Architecting Data Lakes, Part IV

Posted April 19, 2016 | Technology |

Part II of this series described the conceptual, IDEAL architecture required for a modern, all-inclusive information management environment. I proposed that such an architecture provides the blueprint for a data lake, which should be considered from the point of view of the three “thinking spaces”: information, process, and people. The architectural principles are encapsulated in the acronymic name: integrated, distributed, emergent, adaptive, and latent. Latent, or hidden, implies that these three thinking spaces are not a representation of how this architecture will be built. That it is the role of a logical architecture.

A logical architecture provides the foundation for implementation — independent of physical and/or product constraints — of the decisions and agreements made at the conceptual level between business needs and visions and IT’s technological realities and opportunities. This is the REAL architecture, an acronym conveying the idea that, whereas the conceptual architecture provides a view of what we'd like to have, the logical architecture has to be achievable.
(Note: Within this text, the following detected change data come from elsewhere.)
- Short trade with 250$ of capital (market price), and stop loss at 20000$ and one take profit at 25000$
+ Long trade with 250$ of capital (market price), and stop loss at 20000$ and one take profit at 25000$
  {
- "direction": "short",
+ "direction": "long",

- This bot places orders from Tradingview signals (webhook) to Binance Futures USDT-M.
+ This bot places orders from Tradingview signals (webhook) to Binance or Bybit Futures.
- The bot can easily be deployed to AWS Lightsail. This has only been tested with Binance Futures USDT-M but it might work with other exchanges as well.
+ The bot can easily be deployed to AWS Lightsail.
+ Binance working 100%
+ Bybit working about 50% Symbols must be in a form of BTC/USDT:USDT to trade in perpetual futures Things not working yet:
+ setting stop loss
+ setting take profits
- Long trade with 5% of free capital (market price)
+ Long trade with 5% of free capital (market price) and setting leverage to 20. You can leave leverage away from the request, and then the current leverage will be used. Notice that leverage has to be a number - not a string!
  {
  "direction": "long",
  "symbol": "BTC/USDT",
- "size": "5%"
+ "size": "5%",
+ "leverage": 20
REAL stands for:

  • Realistic — implementation can begin today with existing technology
  • Extensible — the architecture is open to extension and expansion as technology evolves
  • Actionable — the actions required of the business and IT are clearly identified
  • Labile — the architecture is flexible to allow changing needs as the system evolves

Figure 1 — The REAL data lake architecture.

This logical level of architecture, shown in Figure 1, is used mainly — and perhaps exclusively — by IT and gives a view of the processes needed to create, maintain, and use business information. That’s information and process. There is no people component in this architecture picture. IT is not in the business of building people — yet. Robotics and artificial intelligence may lead to that eventuality in the longer term.
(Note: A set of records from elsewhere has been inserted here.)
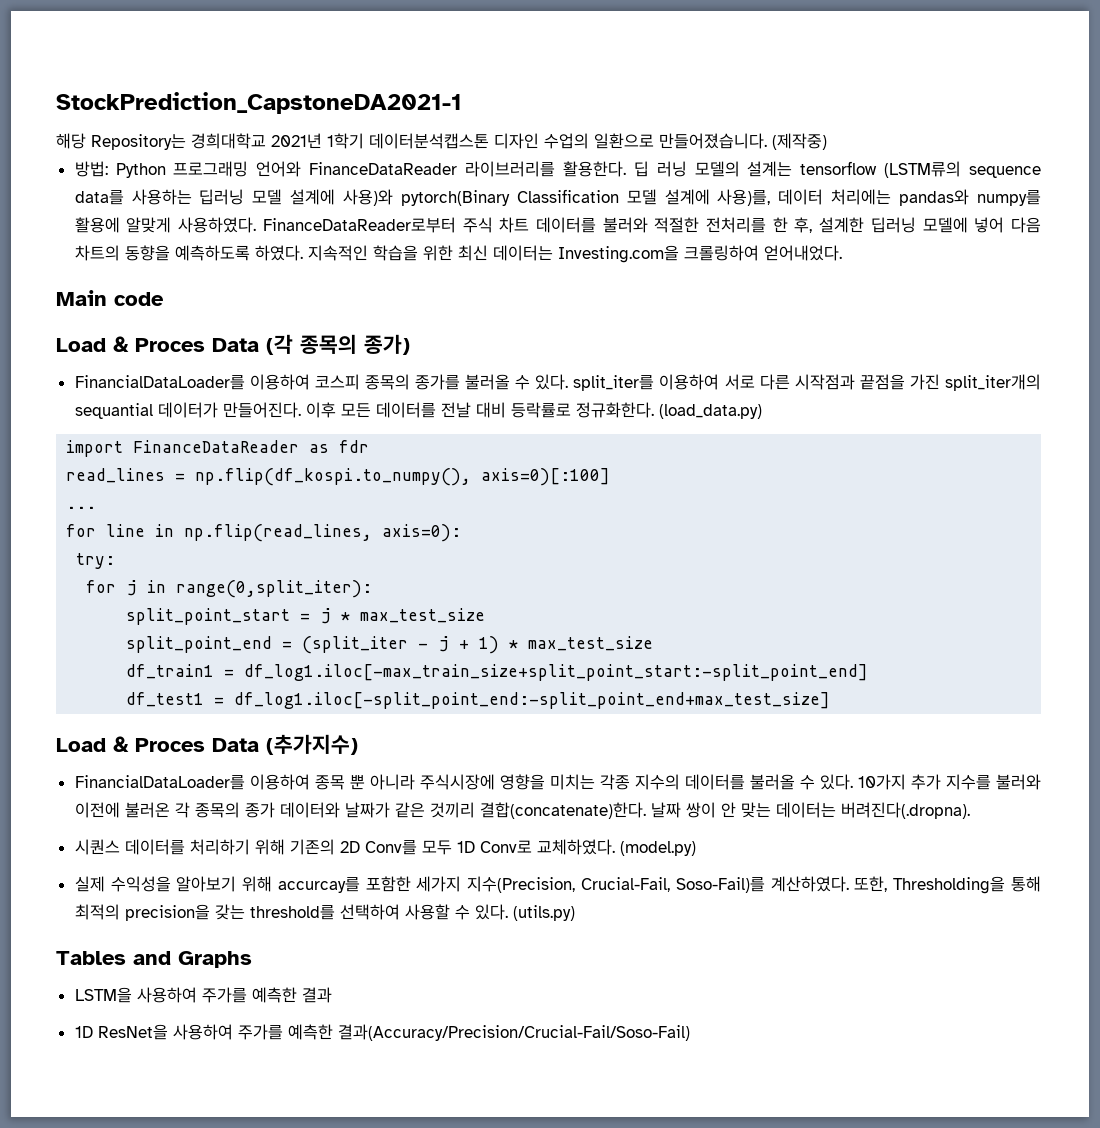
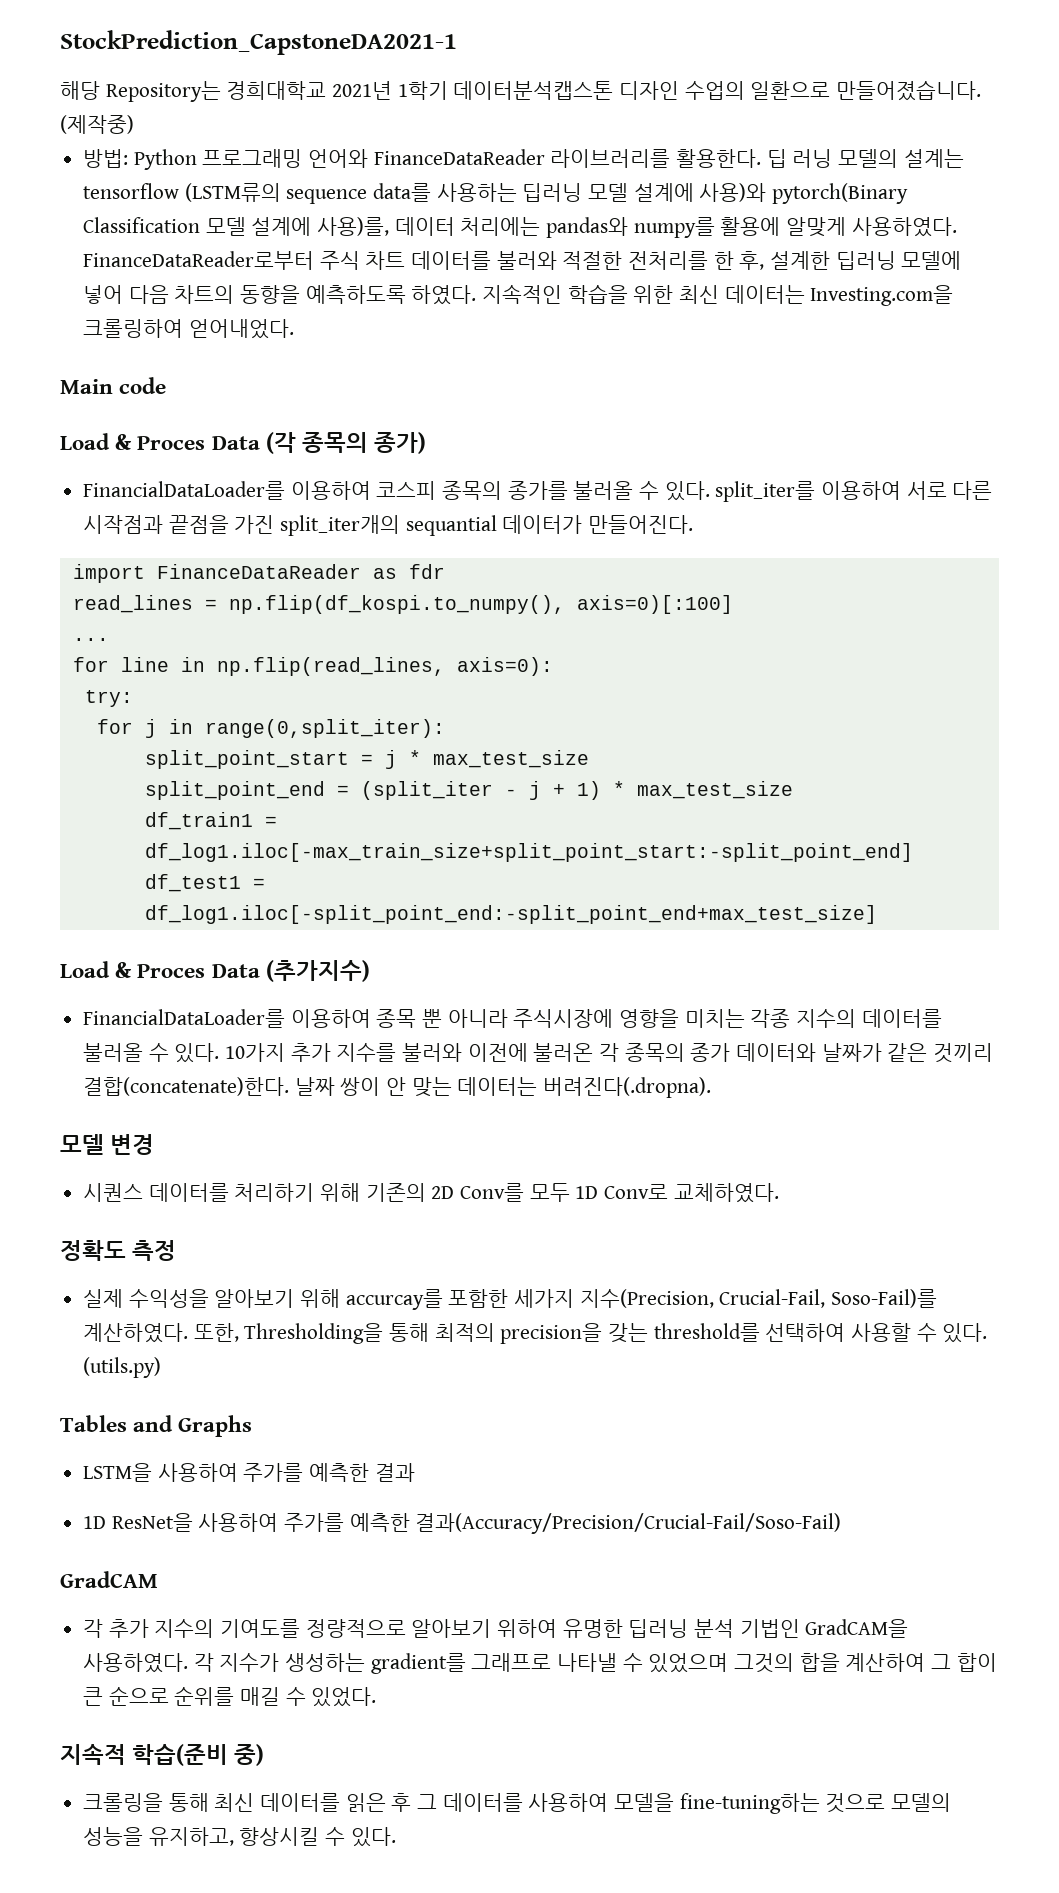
- 이후 모든 데이터를 전날 대비 등락률로 정규화한다. (load_data.py)
+ 모델 변경
- 시퀀스 데이터를 처리하기 위해 기존의 2D Conv를 모두 1D Conv로 교체하였다. (model.py)
+ 시퀀스 데이터를 처리하기 위해 기존의 2D Conv를 모두 1D Conv로 교체하였다.
+ 정확도 측정
+ GradCAM
+ 각 추가 지수의 기여도를 정량적으로 알아보기 위하여 유명한 딥러닝 분석 기법인 GradCAM을 사용하였다. 각 지수가 생성하는 gradient를 그래프로 나타낼 수 있었으며 그것의 합을 계산하여 그 합이 큰 순으로 순위를 매길 수 있었다.
+ 지속적 학습(준비 중)
+ 크롤링을 통해 최신 데이터를 읽은 후 그 데이터를 사용하여 모델을 fine-tuning하는 것으로 모델의 성능을 유지하고, 향상시킬 수 있다.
The information components of the REAL architecture (in blue) consist of pillars of information, rather than the layers shown in traditional data warehouse architectures. I show three pillars, although there could be more in an actual implementation. Each pillar is optimized for a particular type and use of data. Machine-generated data relates strongly to the Internet of Things today, but also covers data from internal machines and sensors. Human-sourced information supports social media and other textual and multimedia sources. Process-mediated data is the traditional transactional data created by the control and management processes of the business. Spanning across these information pillars is a set of context-setting information (CSI) — the new, more meaningful, name for metadata introduced in Part III.

Note the distinction between data and information, seen in the names of the three pillars: information is more human oriented, while data is related to machine and computer sources. It also appears in CSI, which is actually information and it provides the context for other information and processes. This CSI, together with the assimilation component that sits in the middle of the logical architecture, provides the means by which these are pillars rather than silos. Pillars have integrated data as a core principle, as opposed to silos, which lead to disintegrated data.

Process components (in brown) surrounding the information pillars relate to the creation of and access to that information. The central component ensures information consistency. Three of these adaptive process components deal particularly with information preparation and use: instantiation gathers data from the external world; assimilation reconciles and cleanses information; and reification enables virtualized access to data in the different pillars.

There exist three distinct inputs from the real world — measures, events, and messages — that pass through the instantiation component in order to end up in information pillars. Transactions, however, appear inside the surrounding process components, because transactions — the key inputs of traditional process-mediated data — are actually created within the business and actually represent legally binding interactions with internal and external parties, based on the content of measures, events, and messages.

Pictorially, Figure 1 looks rather like a blue data lake bounded by brown earthen levees, recalling the discussions about the need for a viable structured approach in Part I. The REAL architecture thus offers a logical view of all the information types and management components needed. It makes a further and vital contribution to data lake thinking. This architecture clearly demonstrates that not all data/information in the lake is the same. Some data must be highly structured and defined in advance to support business consistency and meaning. Other data/information may remain highly variable or loosely structured to support agility. These different data/information types must be stored and managed in different databases or data stores, optimized for their varied structures and uses.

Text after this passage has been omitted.